■ Task goal
Find the lines below in which the string "justify" occurs. Copy each one.

Segment Start: Data for processing

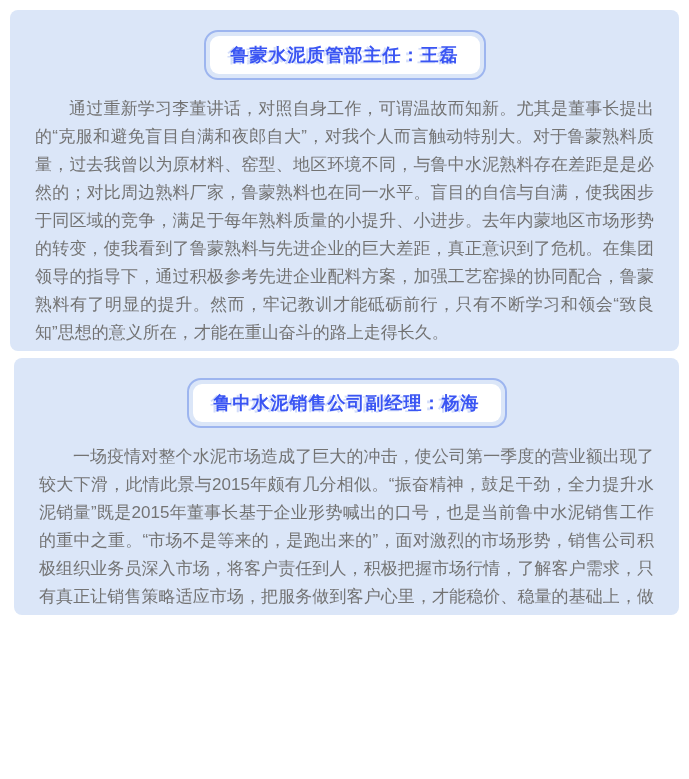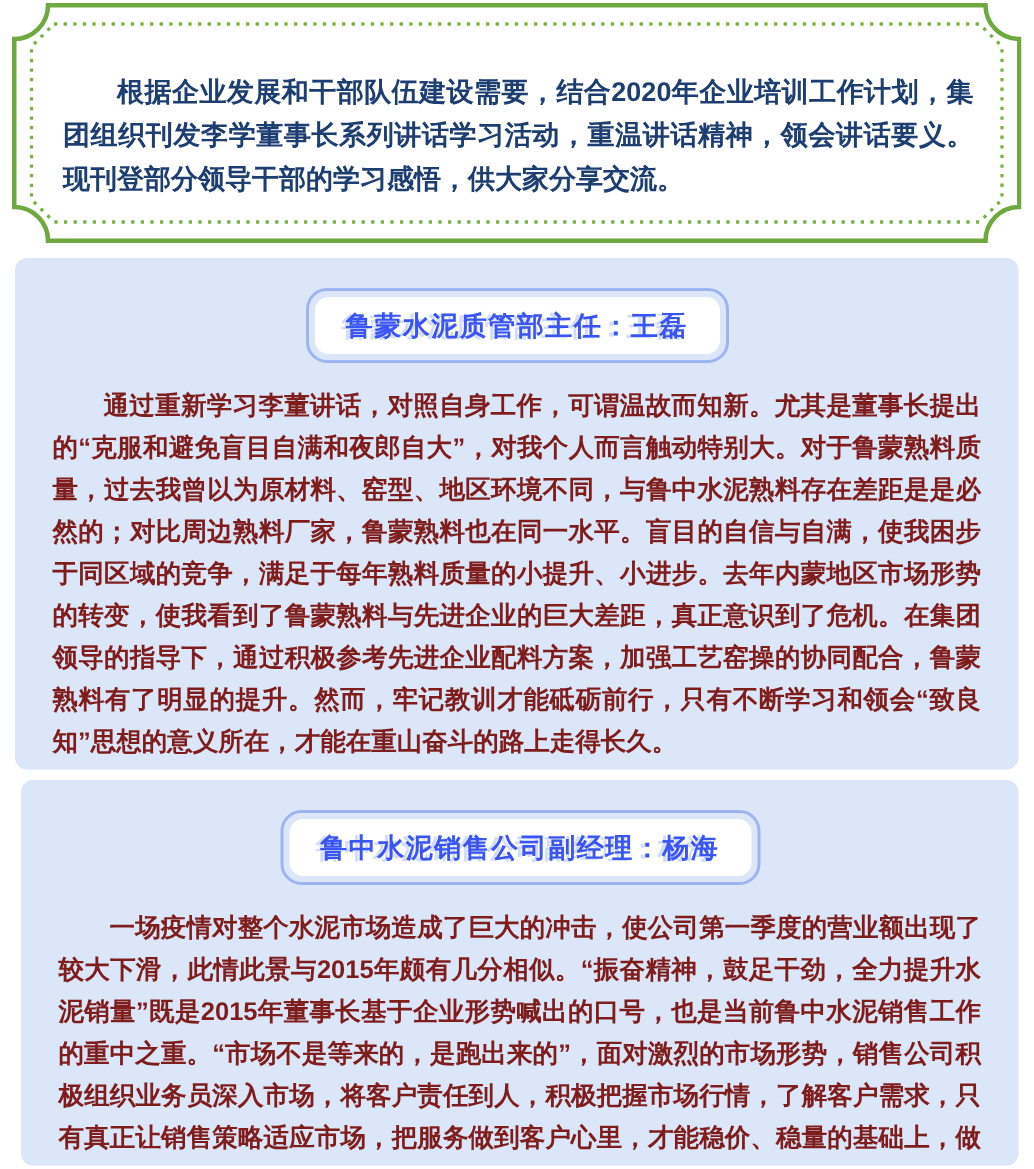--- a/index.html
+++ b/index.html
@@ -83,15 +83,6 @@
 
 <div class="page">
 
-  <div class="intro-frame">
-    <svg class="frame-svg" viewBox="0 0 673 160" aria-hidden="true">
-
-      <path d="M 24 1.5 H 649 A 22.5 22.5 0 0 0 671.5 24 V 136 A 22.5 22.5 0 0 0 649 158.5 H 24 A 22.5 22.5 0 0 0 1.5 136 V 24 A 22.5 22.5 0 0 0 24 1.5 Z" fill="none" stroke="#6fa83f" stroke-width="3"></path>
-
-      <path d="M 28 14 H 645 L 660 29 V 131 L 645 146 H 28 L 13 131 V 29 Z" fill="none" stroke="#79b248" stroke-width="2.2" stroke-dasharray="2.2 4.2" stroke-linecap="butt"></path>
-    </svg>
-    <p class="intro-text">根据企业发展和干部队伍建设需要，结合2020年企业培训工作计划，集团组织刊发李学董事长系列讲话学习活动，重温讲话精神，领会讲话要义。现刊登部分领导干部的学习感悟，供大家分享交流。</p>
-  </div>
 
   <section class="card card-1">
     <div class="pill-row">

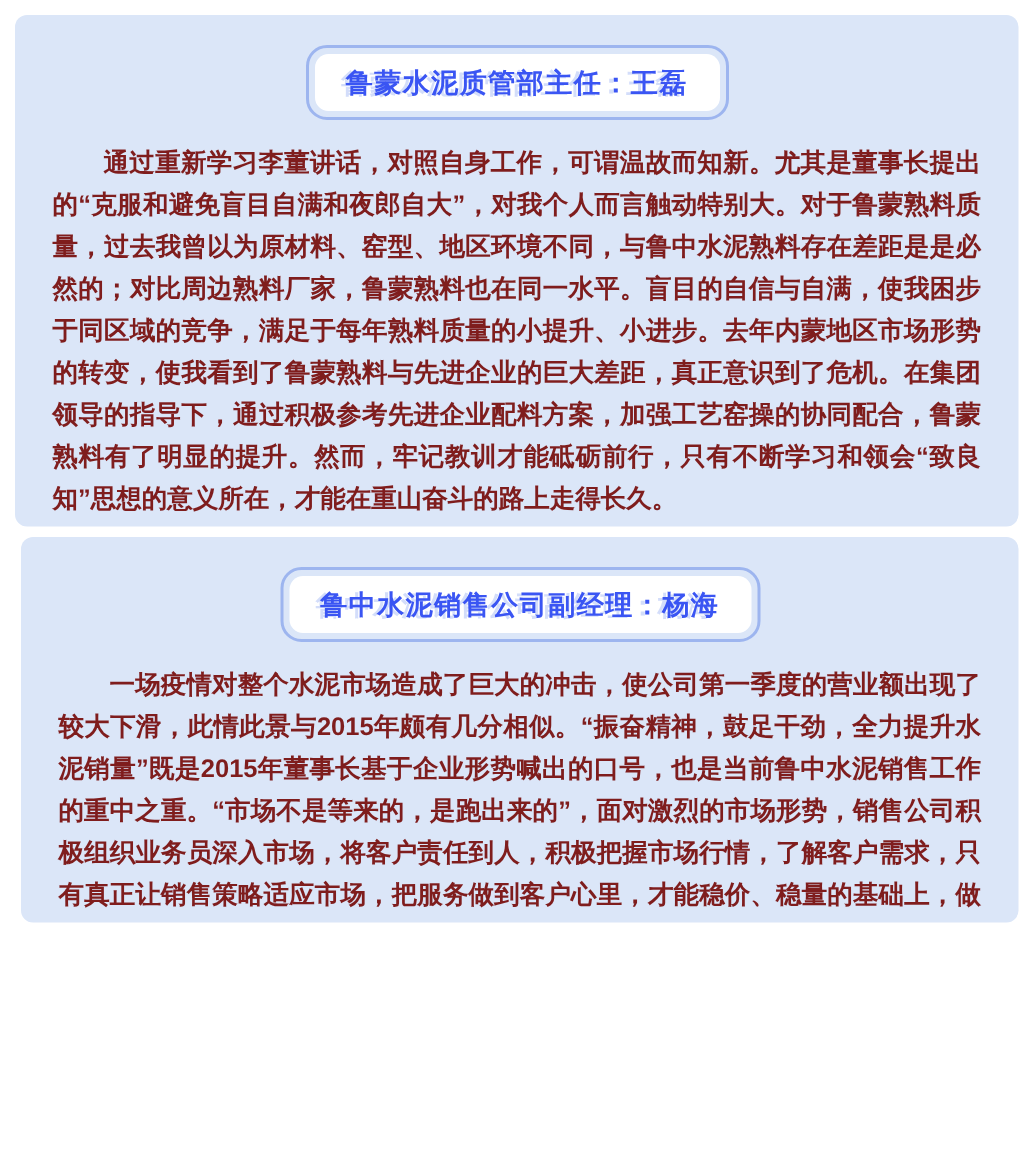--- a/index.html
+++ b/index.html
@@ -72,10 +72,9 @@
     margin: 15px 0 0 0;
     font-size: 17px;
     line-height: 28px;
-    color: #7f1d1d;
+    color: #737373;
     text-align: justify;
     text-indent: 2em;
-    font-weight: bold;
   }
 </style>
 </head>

Segment End: Data for processing
Segment Start: Data for processing

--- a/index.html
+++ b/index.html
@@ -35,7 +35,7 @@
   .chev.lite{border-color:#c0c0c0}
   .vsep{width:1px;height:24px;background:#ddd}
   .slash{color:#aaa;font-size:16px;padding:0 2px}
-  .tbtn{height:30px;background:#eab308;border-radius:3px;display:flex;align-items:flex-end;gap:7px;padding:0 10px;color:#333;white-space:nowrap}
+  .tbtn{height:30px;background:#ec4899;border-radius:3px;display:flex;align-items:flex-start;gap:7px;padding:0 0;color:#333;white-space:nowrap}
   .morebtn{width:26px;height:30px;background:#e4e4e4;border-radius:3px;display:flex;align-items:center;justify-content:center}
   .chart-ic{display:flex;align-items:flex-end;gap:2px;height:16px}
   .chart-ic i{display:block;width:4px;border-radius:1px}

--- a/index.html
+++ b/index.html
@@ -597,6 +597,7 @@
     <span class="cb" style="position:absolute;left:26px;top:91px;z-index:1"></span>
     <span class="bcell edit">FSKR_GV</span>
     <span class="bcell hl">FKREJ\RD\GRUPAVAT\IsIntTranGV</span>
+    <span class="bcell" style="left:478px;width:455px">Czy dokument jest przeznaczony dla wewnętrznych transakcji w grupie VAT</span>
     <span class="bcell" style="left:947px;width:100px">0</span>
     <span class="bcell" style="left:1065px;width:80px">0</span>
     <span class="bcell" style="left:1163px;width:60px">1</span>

Segment End: Data for processing
Segment Start: Data for processing

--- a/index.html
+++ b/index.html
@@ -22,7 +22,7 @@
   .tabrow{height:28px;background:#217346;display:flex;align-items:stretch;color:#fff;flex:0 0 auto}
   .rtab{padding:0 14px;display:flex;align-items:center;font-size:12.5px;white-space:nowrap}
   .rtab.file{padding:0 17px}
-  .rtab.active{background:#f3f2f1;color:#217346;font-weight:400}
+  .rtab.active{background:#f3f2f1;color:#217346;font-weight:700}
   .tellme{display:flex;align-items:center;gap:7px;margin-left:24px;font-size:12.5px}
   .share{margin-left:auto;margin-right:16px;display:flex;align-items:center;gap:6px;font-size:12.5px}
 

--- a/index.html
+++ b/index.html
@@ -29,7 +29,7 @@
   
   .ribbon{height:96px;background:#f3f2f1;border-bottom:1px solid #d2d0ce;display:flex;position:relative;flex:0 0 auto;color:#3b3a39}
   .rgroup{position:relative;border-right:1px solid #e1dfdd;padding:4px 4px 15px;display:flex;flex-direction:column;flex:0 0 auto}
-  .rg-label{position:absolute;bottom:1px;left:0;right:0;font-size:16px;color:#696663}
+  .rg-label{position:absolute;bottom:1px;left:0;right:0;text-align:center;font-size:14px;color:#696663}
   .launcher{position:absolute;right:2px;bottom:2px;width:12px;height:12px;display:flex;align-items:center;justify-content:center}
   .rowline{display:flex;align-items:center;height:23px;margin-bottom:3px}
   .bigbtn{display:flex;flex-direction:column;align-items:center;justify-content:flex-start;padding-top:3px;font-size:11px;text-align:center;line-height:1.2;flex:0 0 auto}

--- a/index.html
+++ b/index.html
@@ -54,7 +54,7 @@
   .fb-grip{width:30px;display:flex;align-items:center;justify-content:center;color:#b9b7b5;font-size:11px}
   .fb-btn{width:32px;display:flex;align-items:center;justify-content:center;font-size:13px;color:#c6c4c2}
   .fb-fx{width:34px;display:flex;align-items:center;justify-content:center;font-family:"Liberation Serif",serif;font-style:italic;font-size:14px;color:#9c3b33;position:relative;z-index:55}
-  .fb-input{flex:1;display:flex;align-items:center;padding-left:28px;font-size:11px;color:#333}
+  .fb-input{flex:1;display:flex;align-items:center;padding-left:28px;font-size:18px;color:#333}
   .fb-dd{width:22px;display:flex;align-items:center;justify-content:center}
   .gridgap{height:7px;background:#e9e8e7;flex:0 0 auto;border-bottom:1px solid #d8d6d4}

Segment End: Data for processing

■ Result of this task
     text-align: justify;
   .morebtn{width:26px;height:30px;background:#e4e4e4;border-radius:3px;display:flex;align-items:center;justify-content:center}
   .launcher{position:absolute;right:2px;bottom:2px;width:12px;height:12px;display:flex;align-items:center;justify-content:center}
   .bigbtn{display:flex;flex-direction:column;align-items:center;justify-content:flex-start;padding-top:3px;font-size:11px;text-align:center;line-height:1.2;flex:0 0 auto}
   .fb-grip{width:30px;display:flex;align-items:center;justify-content:center;color:#b9b7b5;font-size:11px}
   .fb-btn{width:32px;display:flex;align-items:center;justify-content:center;font-size:13px;color:#c6c4c2}
   .fb-fx{width:34px;display:flex;align-items:center;justify-content:center;font-family:"Liberation Serif",serif;font-style:italic;font-size:14px;color:#9c3b33;position:relative;z-index:55}
   .fb-dd{width:22px;display:flex;align-items:center;justify-content:center}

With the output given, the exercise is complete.